*** Opening Material provided ***

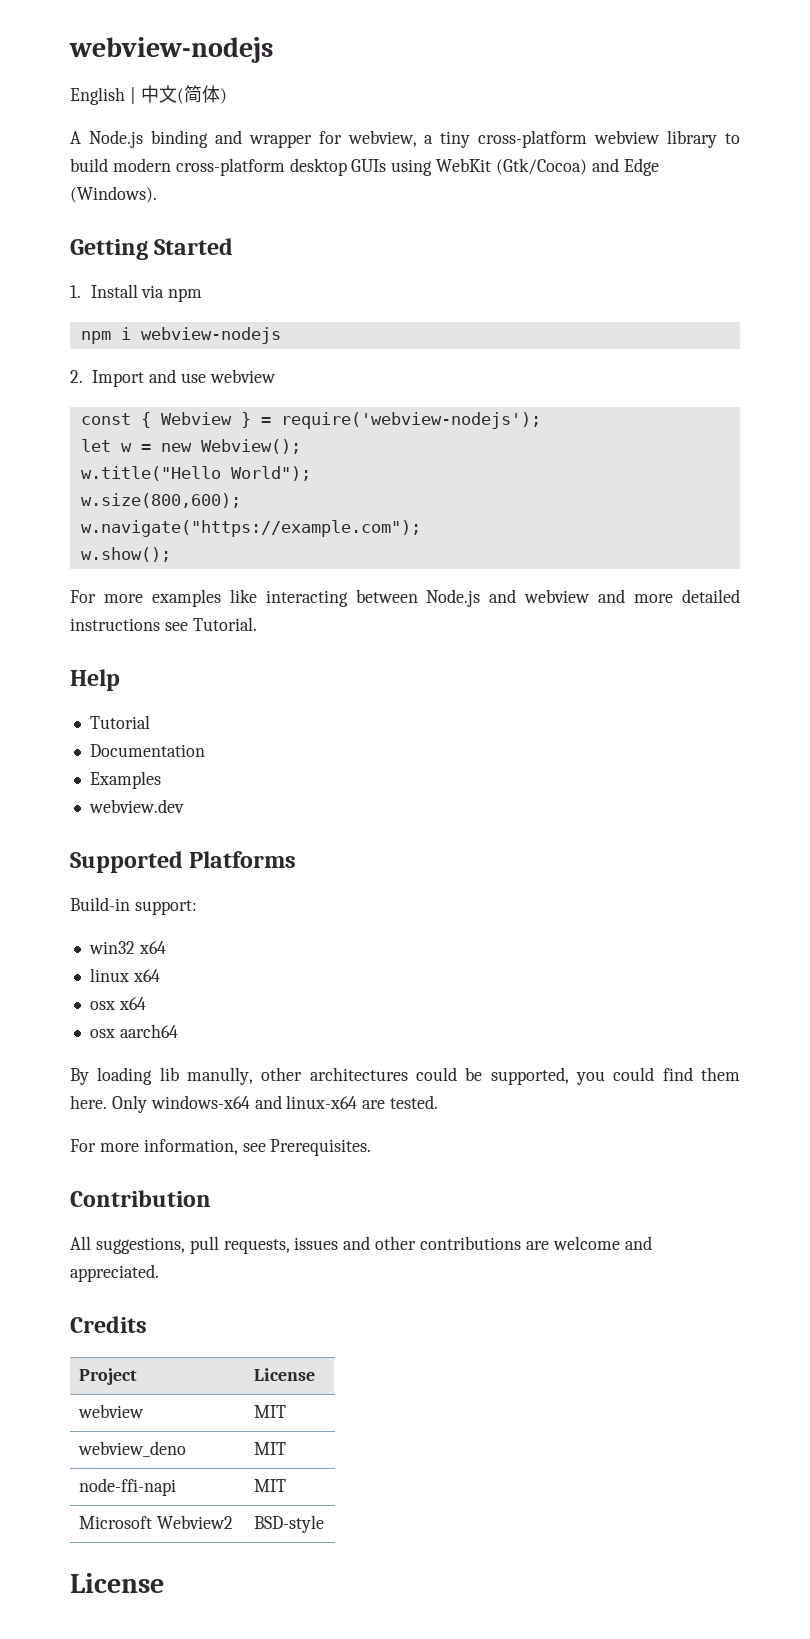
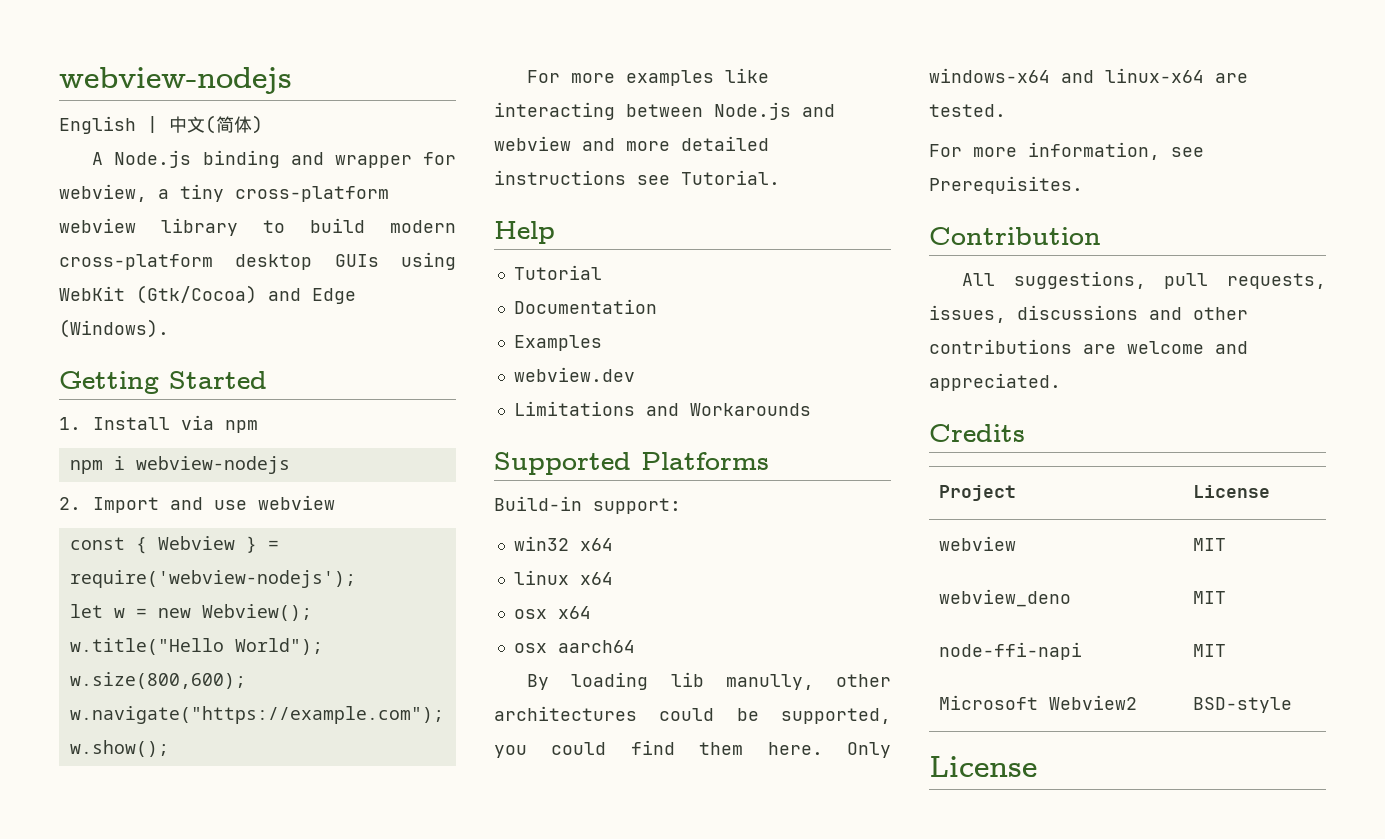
+ Limitations and Workarounds
- All suggestions, pull requests, issues and other contributions are welcome and appreciated.
+ All suggestions, pull requests, issues, discussions and other contributions are welcome and appreciated.

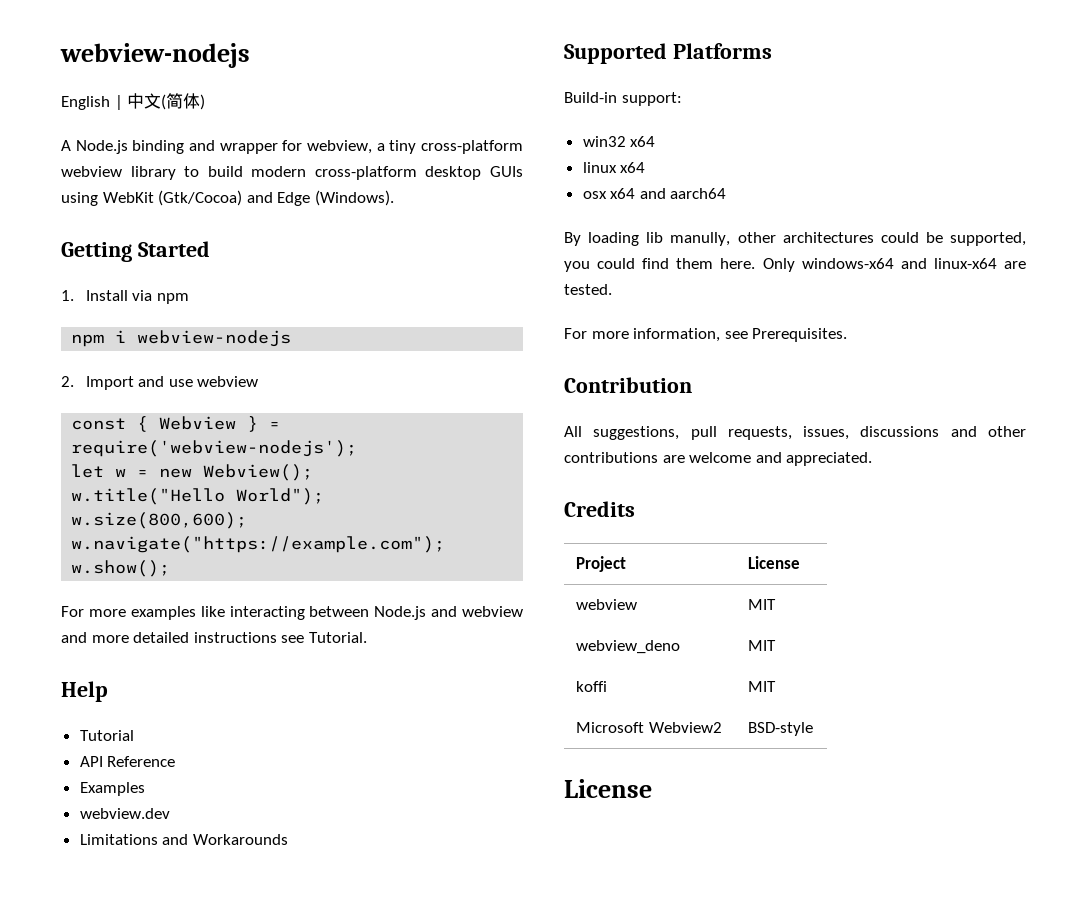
- Documentation
+ API Reference
- osx x64
- osx aarch64
+ osx x64 and aarch64
- node-ffi-napi | MIT
+ koffi | MIT

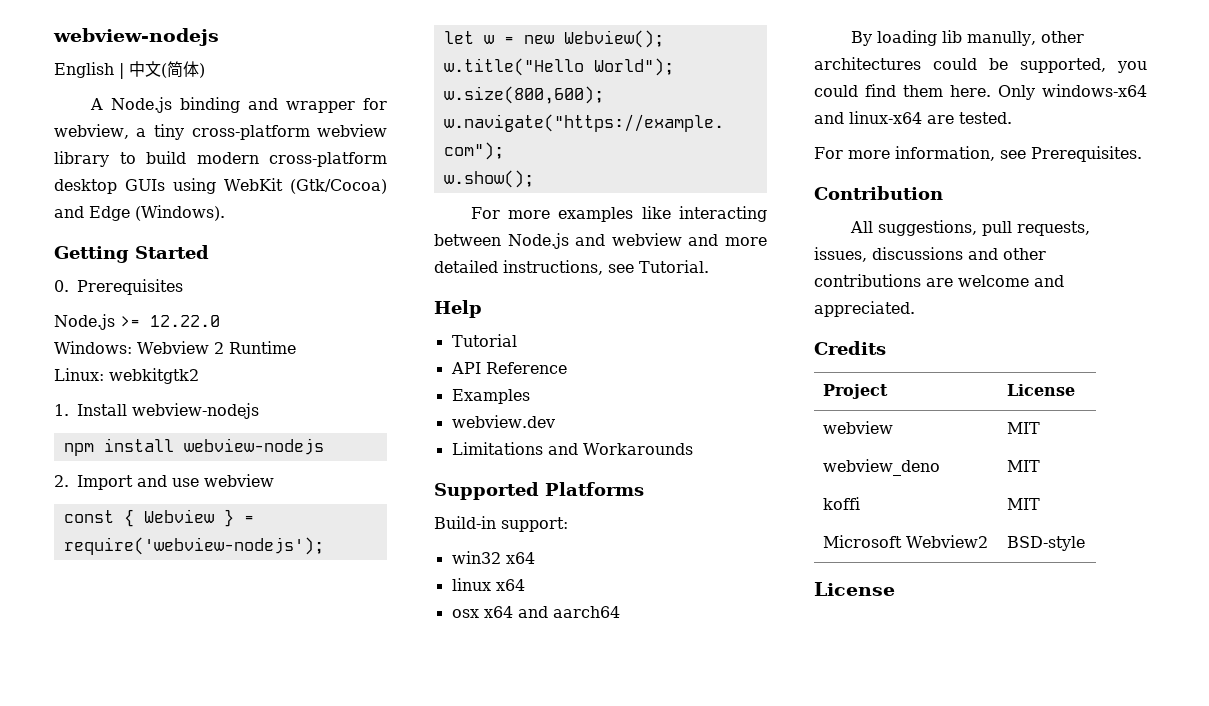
- 1. Install via npm
- npm i webview-nodejs
+ 0. Prerequisites
+ Node.js >= 12.22.0
+ Windows: Webview 2 Runtime
+ Linux: webkitgtk2
+ 1. Install webview-nodejs
+ npm install webview-nodejs
- For more examples like interacting between Node.js and webview and more detailed instructions see Tutorial.
+ For more examples like interacting between Node.js and webview and more detailed instructions, see Tutorial.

*** Closing Material provided ***

Using the entries above, extract exactly the lines from the one that contains "- All suggestions, pull" through the one that contains "- npm i webview-nodejs". Do not carry over any pictures.

- All suggestions, pull requests, issues and other contributions are welcome and appreciated.
+ All suggestions, pull requests, issues, discussions and other contributions are welcome and appreciated.

- Documentation
+ API Reference
- osx x64
- osx aarch64
+ osx x64 and aarch64
- node-ffi-napi | MIT
+ koffi | MIT

- 1. Install via npm
- npm i webview-nodejs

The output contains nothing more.